New Brunswick

Saint John requests repeal of Canaport LNG tax deal

Saint John council voted unanimously on Monday to move ahead with the repeal of the 11-year-old Canaport LNG tax deal.

City requests additional funds be held by the provincial government in trust until assessment appeals over

Councillors were warned an appeal of the assessment on the Canaport LNG property could take years

Saint John council voted unanimously on Monday night to move ahead with the repeal of the 11-year-old Canaport LNG tax deal but it could be years before any additional revenue arrives in municipal coffers.

The request is subject to the willingness of the provincial governmenet to agree to an arrangement that will see additional tax money placed in a trust account until any assessment appeals on the Irving Oil Ltd. property have been completed.

Jeff Trail, the city manager, advised councillors on Monday that should Irving Oil appeal the assessment,the process will be complicated and could take years. 

"This is a distinct possibility given the uniqueness and the complexity of the property in question," said Trail. 

If that proves the case, warned Trail, the city could potentially lose millions by having to pay back the provincial government tax money forwarded earlier.

"The liabilities could accumulate into a large amount owing to the province by way of repayment [it] represents a large financial exposure risk for the city," he said.

We have to be very cautious of how we handle this- Shirley McAlary, Saint John councillor

The Canaport LNG property is assessed at $299 million, but under terms of the 2005 deal requested by Saint John's then council, and agreed to by the provincial government, Irving Oil's property taxes are fixed at $500,000 annually until 2031.

The taxes on a $299 million property would — under normal circumstances — generate $8.02 million annually for the municipality.

Deal offers security

City's councillors believe their motion offers the security they need should a messy assessment process unfold.

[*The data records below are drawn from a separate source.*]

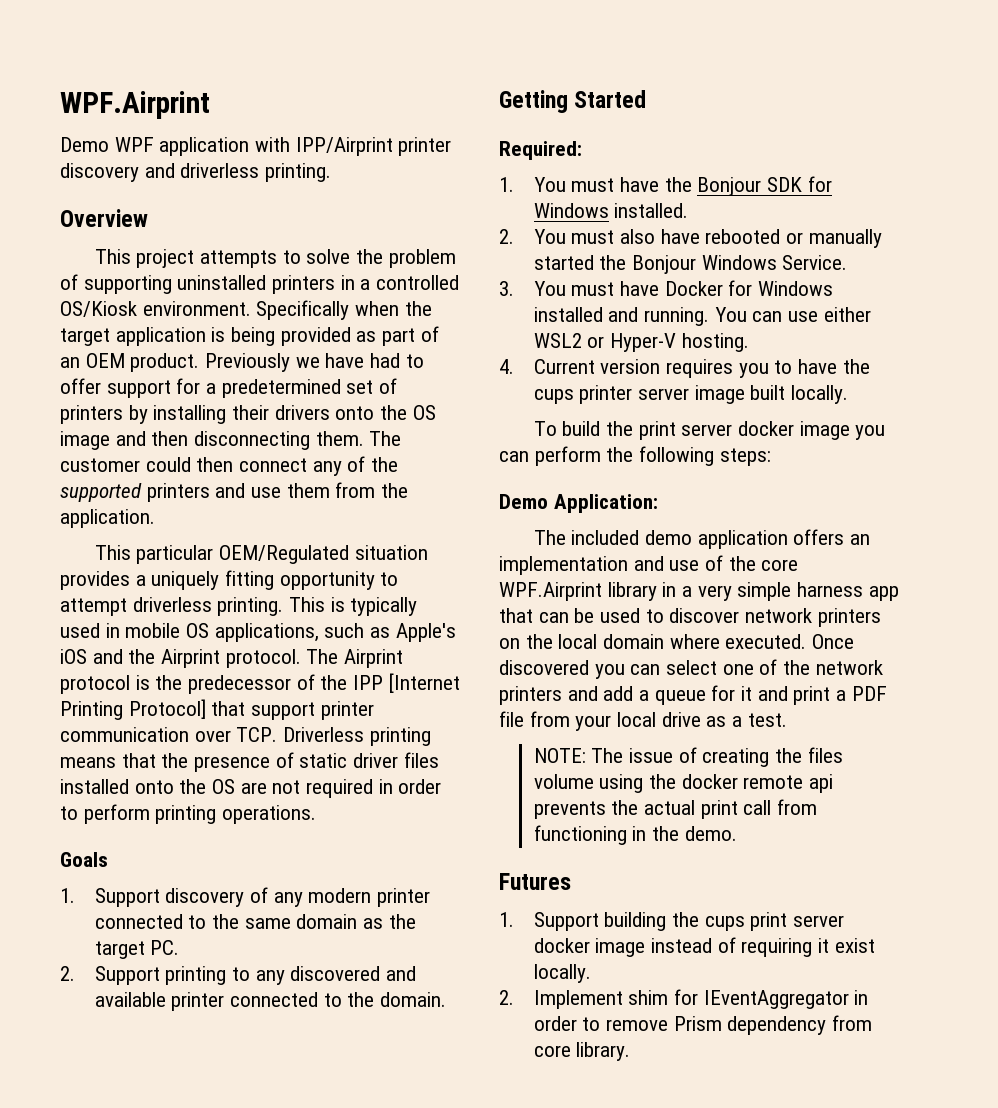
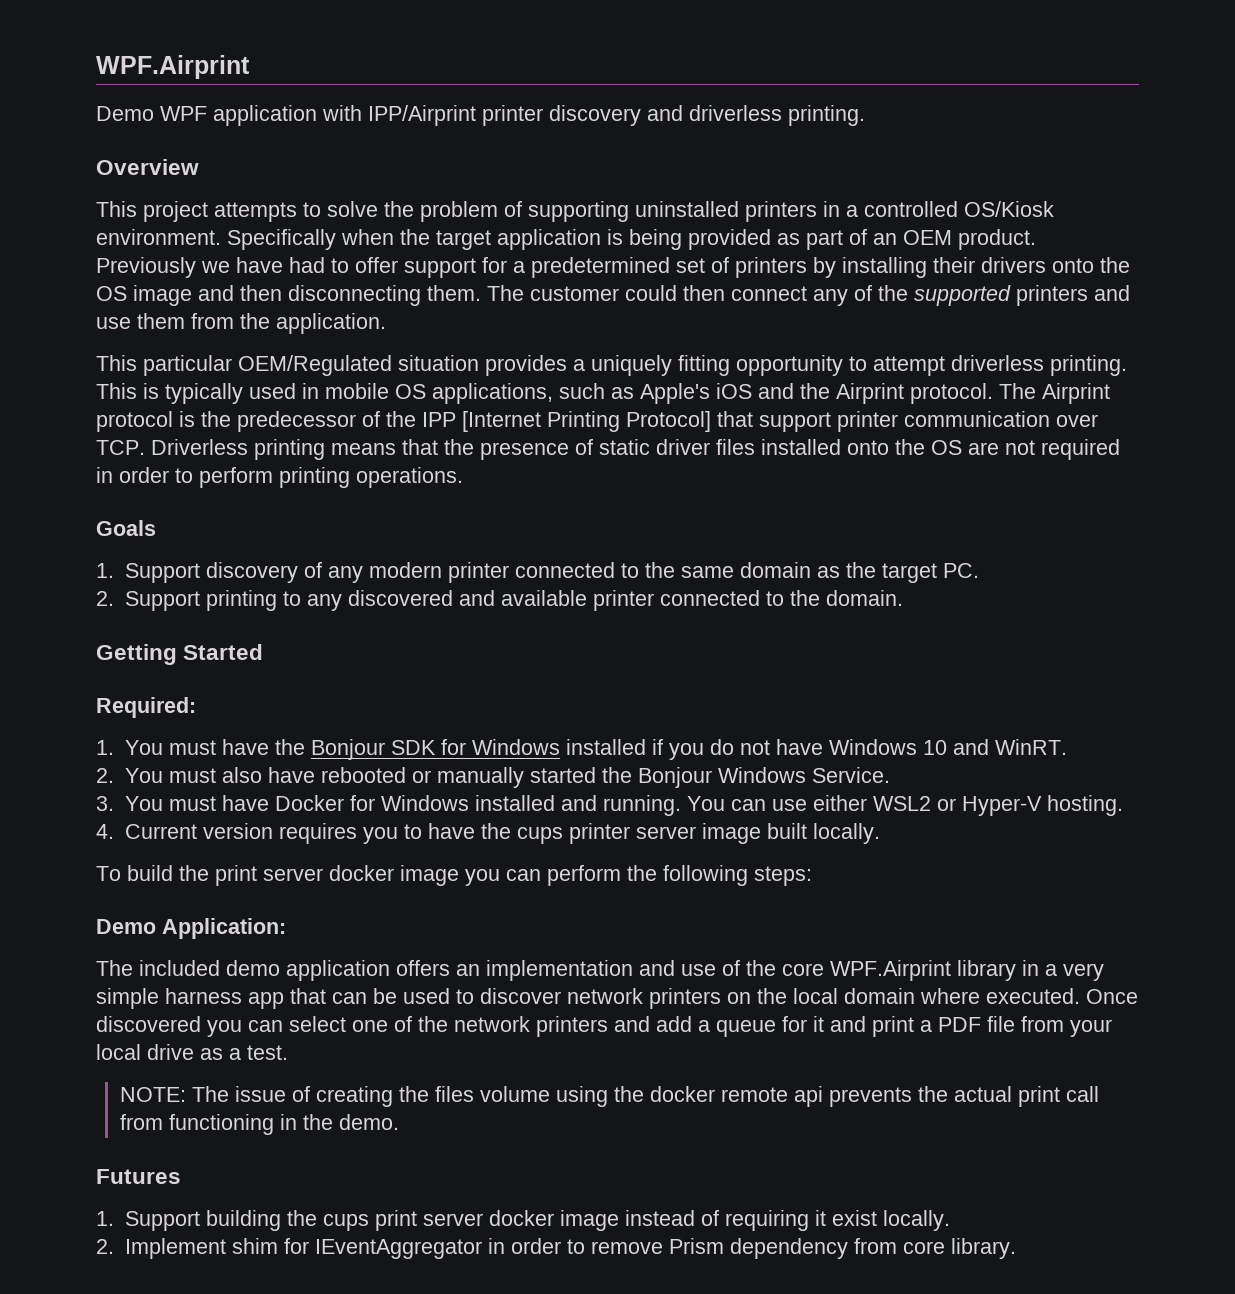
[614,203,689,218] installed. -> [565,739,1067,760] installed if you do not have Windows 10 and WinRT.

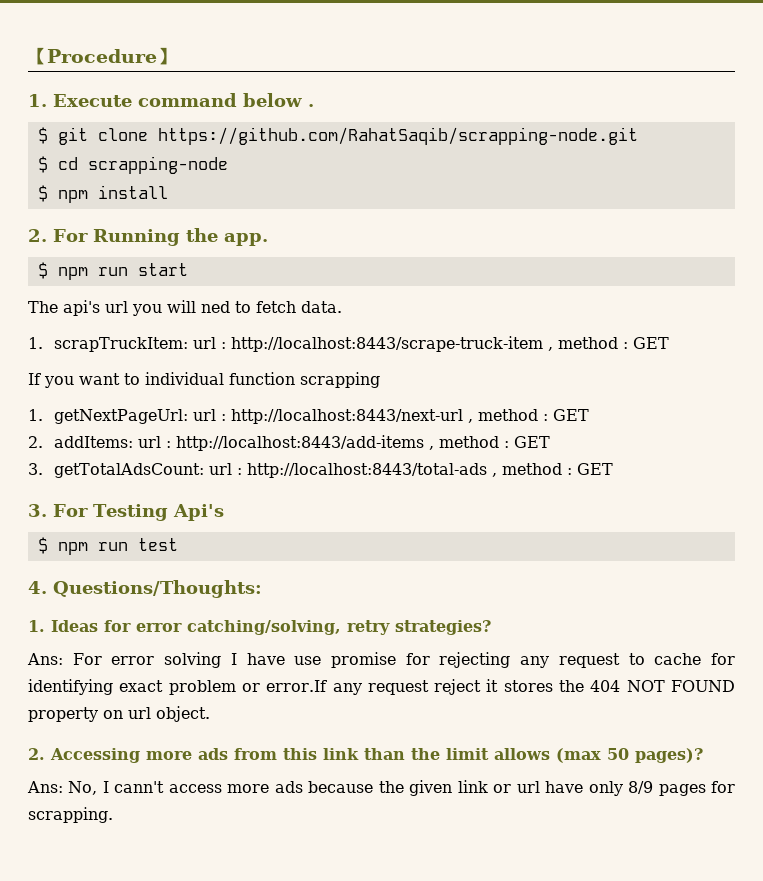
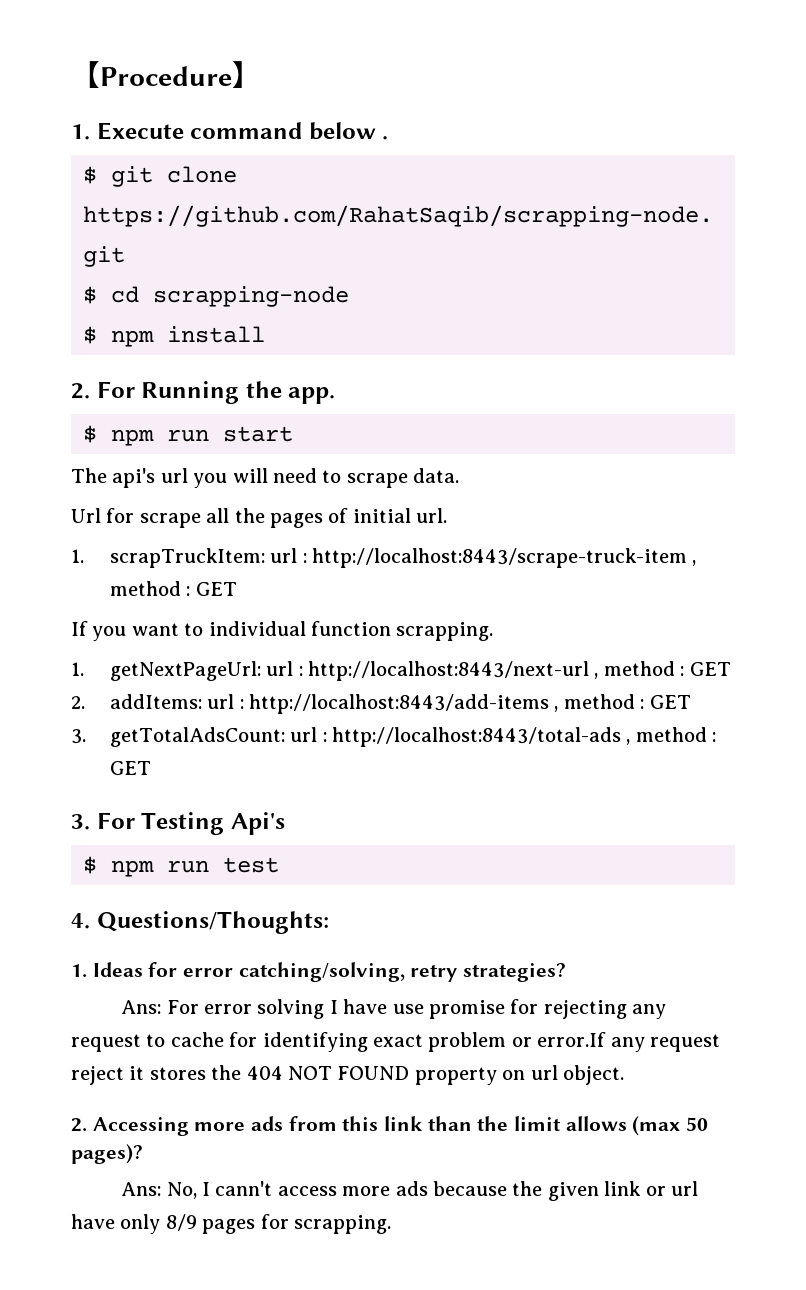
[201,301,342,313] ned to fetch data. -> [273,468,460,488] [71,508,448,528] need to scrape data. // Url for scrape all the pages of initial url.
[300,372,380,388] scrapping -> [396,622,494,641] scrapping.

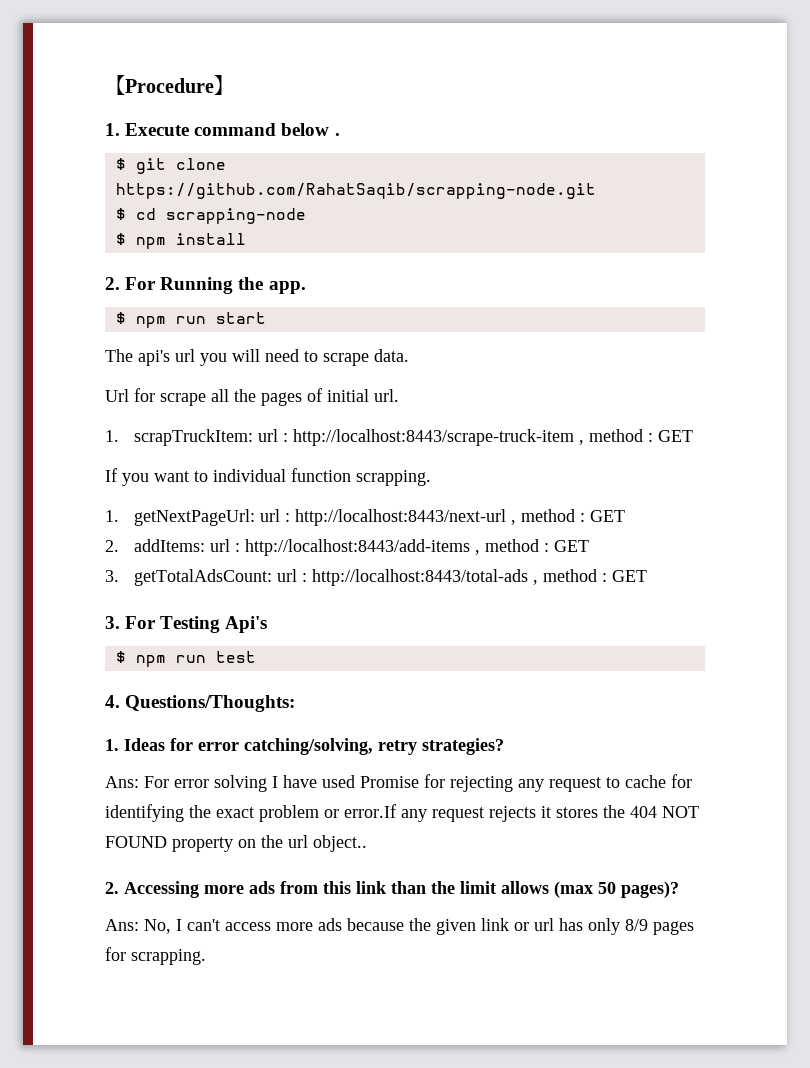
[392,1000,505,1019] use promise -> [322,775,419,788] used Promise
(368, 1042) none -> [189,805,211,818] the
[71,1066,124,1085] reject -> [489,806,536,822] rejects
[530,1065,624,1085] url object. -> [261,835,367,852] the url object..
[215,1181,273,1196] cann't -> [187,919,220,931] can't
[71,1214,115,1229] have -> [559,918,583,931] has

Coun. Shirley McAlary said the motion approved by council on Monday protects the city from financial loss.
"It is protecting the City of Saint John in every way so that it eliminates any risk that the City of Saint John will have in repealing this tax," said Coun. Shirley McAlary, who authored the initial motion last year setting the ball rolling to repeal the provincial act that freezes the terminal's tax bill.

"We don't want to collect taxation without knowing for sure that it's going to be for our use. So for the next few years we have to be very cautious of how we handle this."

The two-page motion asks the province to "develop and implement" a mechanism to protect stakeholders. 

Under its terms the city would continue to collect the current $500,000 in tax revenue from Irving Oil, it would also continue to receive its annual provincial equalization grant under the existing formula.

In the meantime added tax revenue from the terminal property would be placed by the province in an interest bearing trust account. 

Once the tax appeal process is completed funds are to be taken from the trust and distributed to communities across the province who lost money because Saint John continued to get higher equalization payments during the appeal process.

The remaining tax revenue in the trust would be turned over to the city.